Warning:
This wiki has been archived and is now read-only.

GRDDL Issue

From OWL
Jump to: navigation, search

Small intro on GRDDL

The goal of GRDDL is to make it easy to transform XML content into RDF by associating a suitable transformation to the XML data. This can be done by either associating transformations to the XML instance data or by associating transformations to the Namespace document. In the latter case the idea is that a GRDDL processor would find the reference to the Namespace in the XML instance data, would find references to the transformations in the Namespace document, and would use those to transform the XML instance data.

The widespread usage of GRDDL is via XSLT. Ie, the references to the transformations are URI-s of XSLT transformations and the GRDDL processor would apply those transformations on the original XML data to yield RDF (usually RDF/XML).
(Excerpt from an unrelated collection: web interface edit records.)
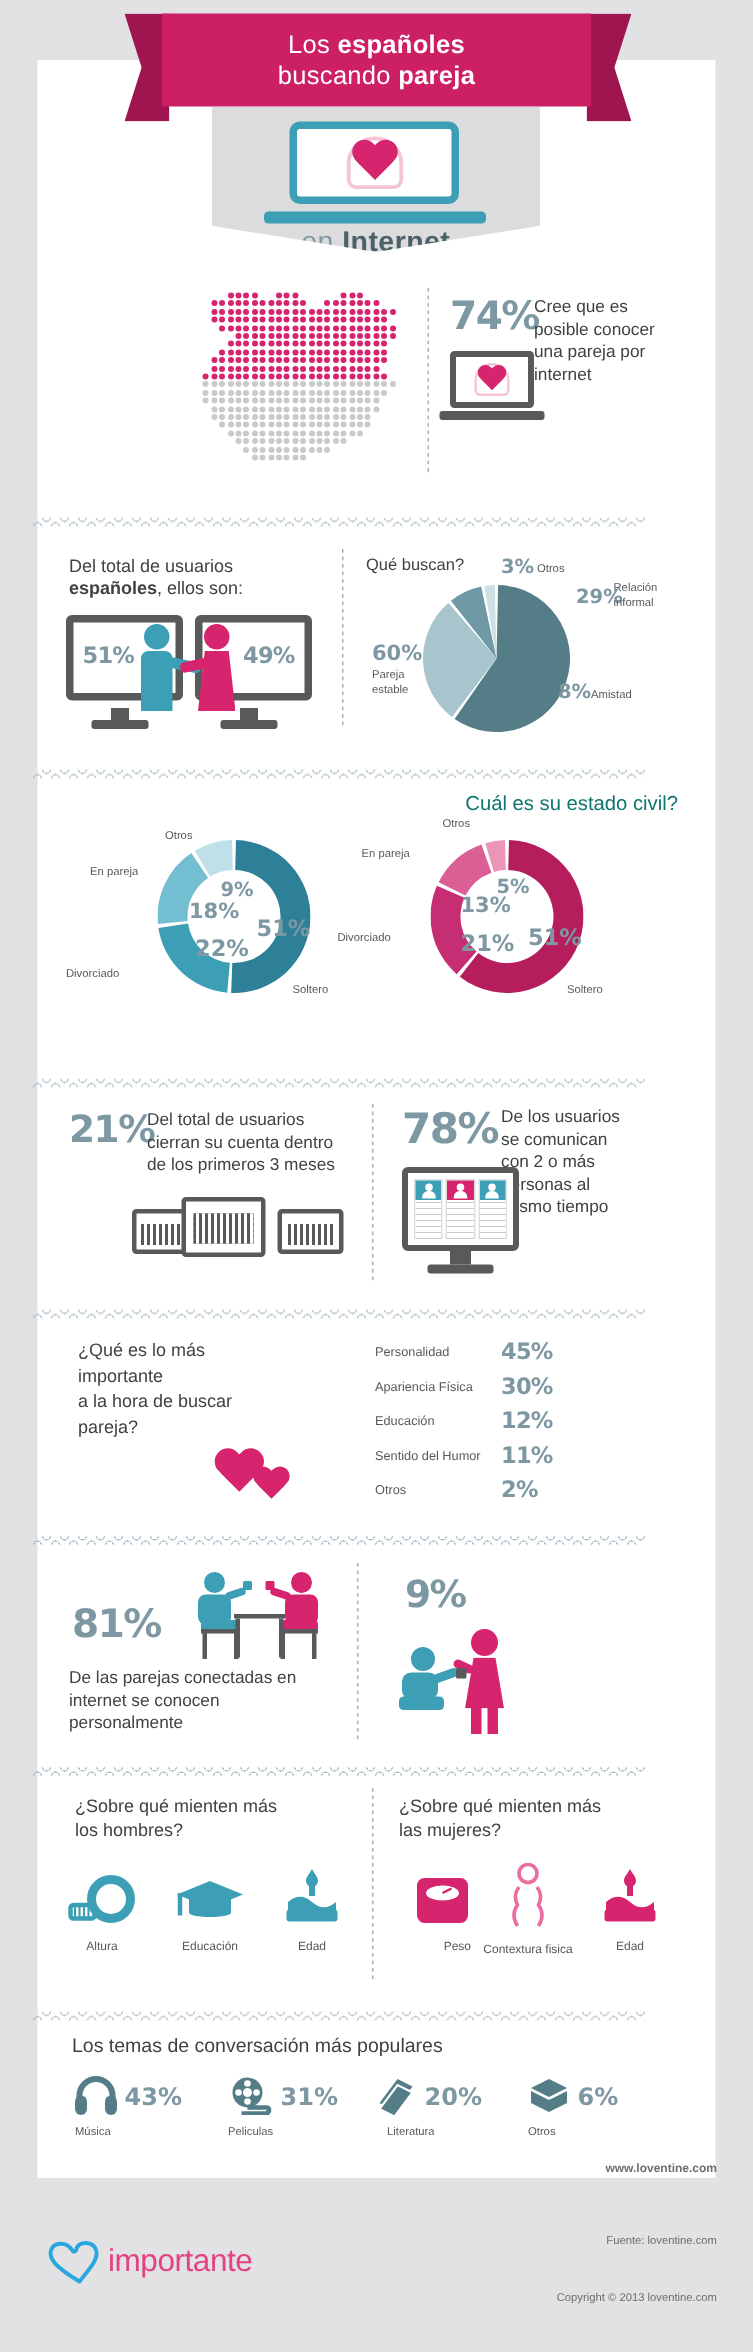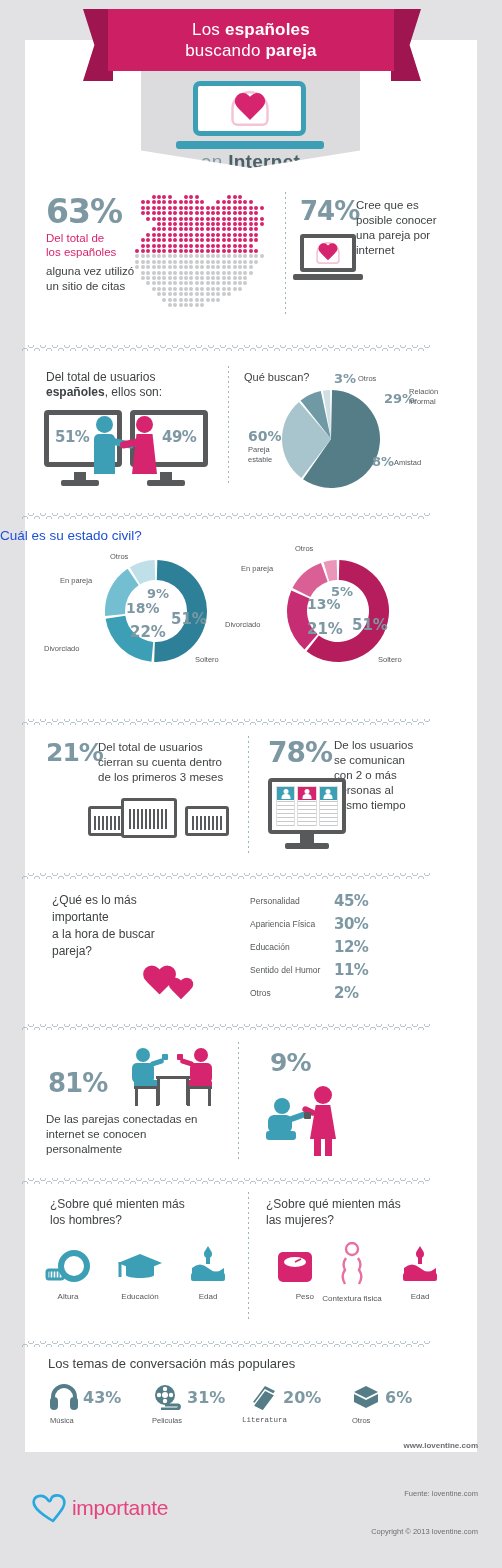"63%" div { html: <div> <div>63%</div> <div>Del total de</div> <div>los españoles</div> <div>alguna vez utilizó</div> <div>un sitio de citas</div> </div> -> none }
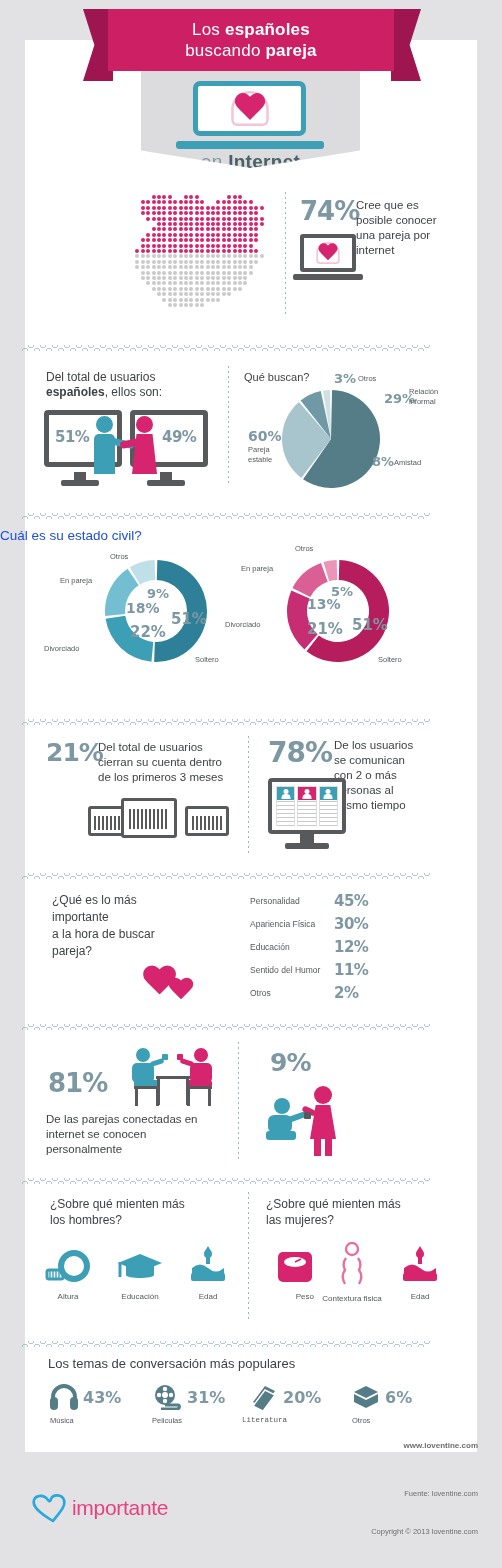"Cuál es su estado civil?" div { color: #1d4ed8 -> #0f766e; margin-left: none -> 24px; text-align: left -> right }
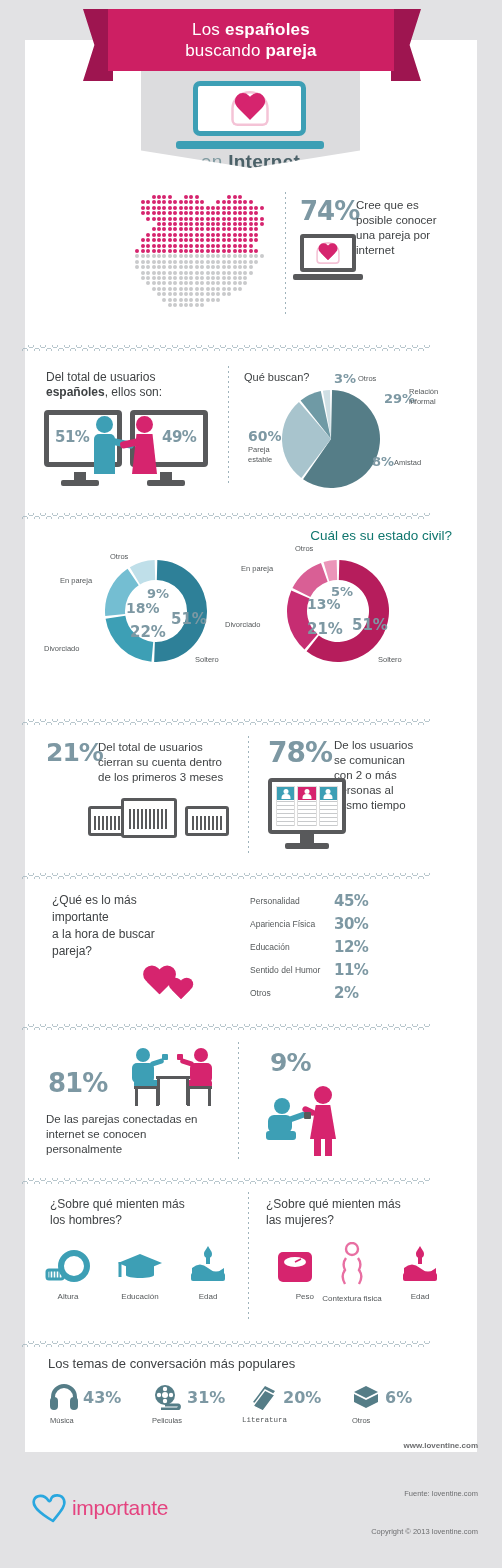"Literatura" div.cap { font-family: Liberation Mono, monospace -> none; left: 242px -> 258px }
Smarter GRDDL processors may cache the transformation(s), to avoid retrieving them every time they see the XML data, or even use other, equivalent transformation. This means that the URI-s of the transformations act, in fact, as some sort of unique identifiers. The details of this caching is not described in the GRDDL recommendation.

It must be noted that the GRDDL recommendation does not specify that the transformation must be XSLT. It can be any other transformation or Web Service, as long as it has a URI (though it is not really clear how a GRDDL processor would find out the type of transformation). However, the practical fact is that most (if not all) GRDDL implementation today understand XSLT only.

To make things more complicated, one way of reading the spec is that it does not specify that this must be the URI for anything executable; in other words, the “unique identifier” aspect, as described above, could be the only necessary feature. The discussion on the GRDDL mailing list revealed that there seems to be a mismatch between what the intention of the majority of the Working Group was at the time of writing the recommendation and the recommendation itself. The representatives of the GRDDL WG (note that the WG is not active any more) did not see any practical usage of a non-executable reference. But the fact remains that the recommendation itself is not 100% clear in that aspect. Some would consider that as a bug, others as a feature; this is not something the OWL WG should take side on.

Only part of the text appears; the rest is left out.